We've previously announced that our hedging policy on the frac side is to hedge a base mineral level of the 50% of the gas supply cost. Right now, we're in the low 50s, roundabout 53% to 55% of our gas supply cost hedged. We're hedged around about the $35 type range. Today, the spot market is up at $40, $41. We see the potential for that with lower gas prices going a little bit higher, going into the fall. So we're happy staying where we are right now. In reality, the frac component of our business is getting lower and lower as commodity prices are increasing and the rest of our business increases as well. So we're not all that concerned about the level of frac exposure that we currently have.

Linda Ezergailis - TD Securities Equity Research

Okay. And just as a follow-up question with respect to Musreau II, what are the expected returns kind of typical? Or is the base returns might be higher given the environment? Or would the higher returns be coming from handling the product throughout your system?

Robert B. Michaleski

I'd say they're typical returns that we'd expect from a facility like Musreau.

Operator

[Operator Instructions] Your question comes from the line of David Noseworthy with CIBC.

David Noseworthy - CIBC World Markets Inc., Research Division

Just a couple of follow-ups. With respect to the Cornerstone Pipeline, when does Pembina anticipate completing the work under the ESA?

Robert B. Michaleski

We'll be very well underway by March of 2014.

David Noseworthy - CIBC World Markets Inc., Research Division

Okay, and will that -- and is the expectation, or at least Pembina's expectation, that your potential partners there, KOSP, will make their FID in the same time period?

Michael H. Dilger

Yes. And that also coincides when we think we'll be out of money.

David Noseworthy - CIBC World Markets Inc., Research Division

All right. It all comes together.

Michael H. Dilger

That sounds surprising.

David Noseworthy - CIBC World Markets Inc., Research Division

And then, in staying with Cornerstone here, with regards to being a 50% shipper on the diluent mine, is this a long-term plan? Or would Pembina contract the capacity as firm long-term demand materializes?

Robert B. Michaleski

Yes, I think our base plan is in road in the market right now seeking customers for that capacity that we would offer product up in that area on a commercial basis. So rather than inviting shippers to have firm contracts on our capacity, we would maintain that and offer the product at the delivery point. But that's certainly not to stop another customer from giving us a call and taking out firm service in addition to our plan.
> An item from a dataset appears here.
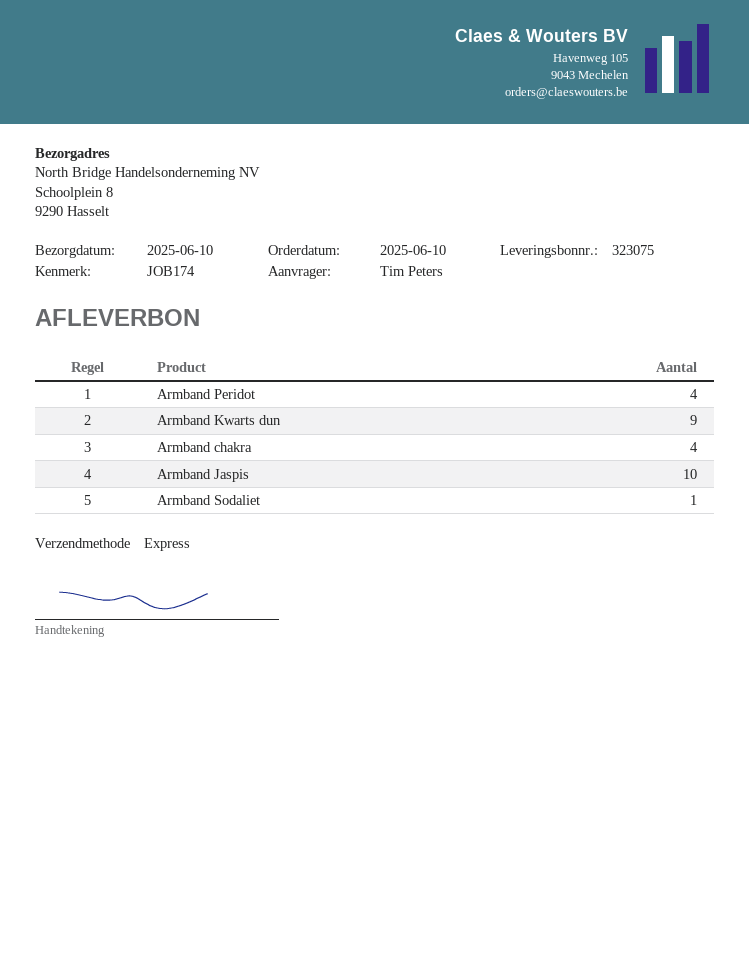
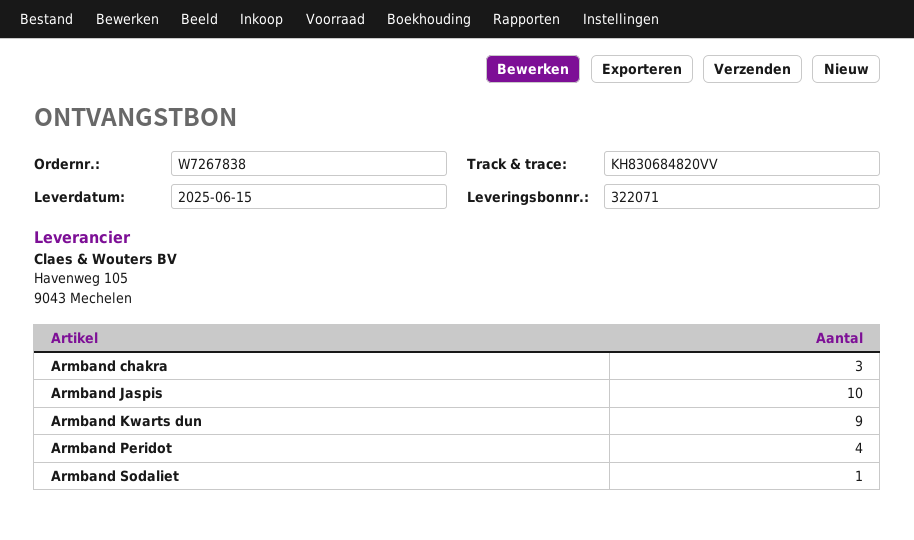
delivery note number: 323075 -> 322071
delivery date: 2025-06-10 -> 2025-06-15
Armband chakra: 4 -> 3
Certainly, there are other large customers, and that system is readily expandable. And so were there other material customers to show up between now and 2014, I think we could accommodate in them.

David Noseworthy - CIBC World Markets Inc., Research Division

And when you look at condensate pricing, say, in the Athabasca Oil Sands versus Edmonton, is there a significant differential there?

Michael H. Dilger

It depends on where you are. But if you're in an area where there's no pipeline service, yes, there is. If you're in an area that's well-serviced by pipelines that have capacity which actually are few, then perhaps the differential's only the transportation cost. But in a particular area we're looking at is not currently well-served by pipeline.

David Noseworthy - CIBC World Markets Inc., Research Division

And then, just a quick question on your crude oil rail terminal that's starting up in September, does that facility displace capacity that you're using for other things today? Or is it incremental and therefore the returns would be incremental?

Michael H. Dilger

Right. The initial foray there is at RFS. And so it's using idle capacity. When RFS II ramps up, then there's a chance that capacity will go back into NGL service, but we'll have to see what else is going on in the market at that time.

David Noseworthy - CIBC World Markets Inc., Research Division

So potential expansion possible on your rail there for one thing or another?

Michael H. Dilger

I wouldn't necessarily say there. My former comment might not mean additional, might just mean redeployed into propane. But certainly, rail opportunities exist elsewhere in our asset base.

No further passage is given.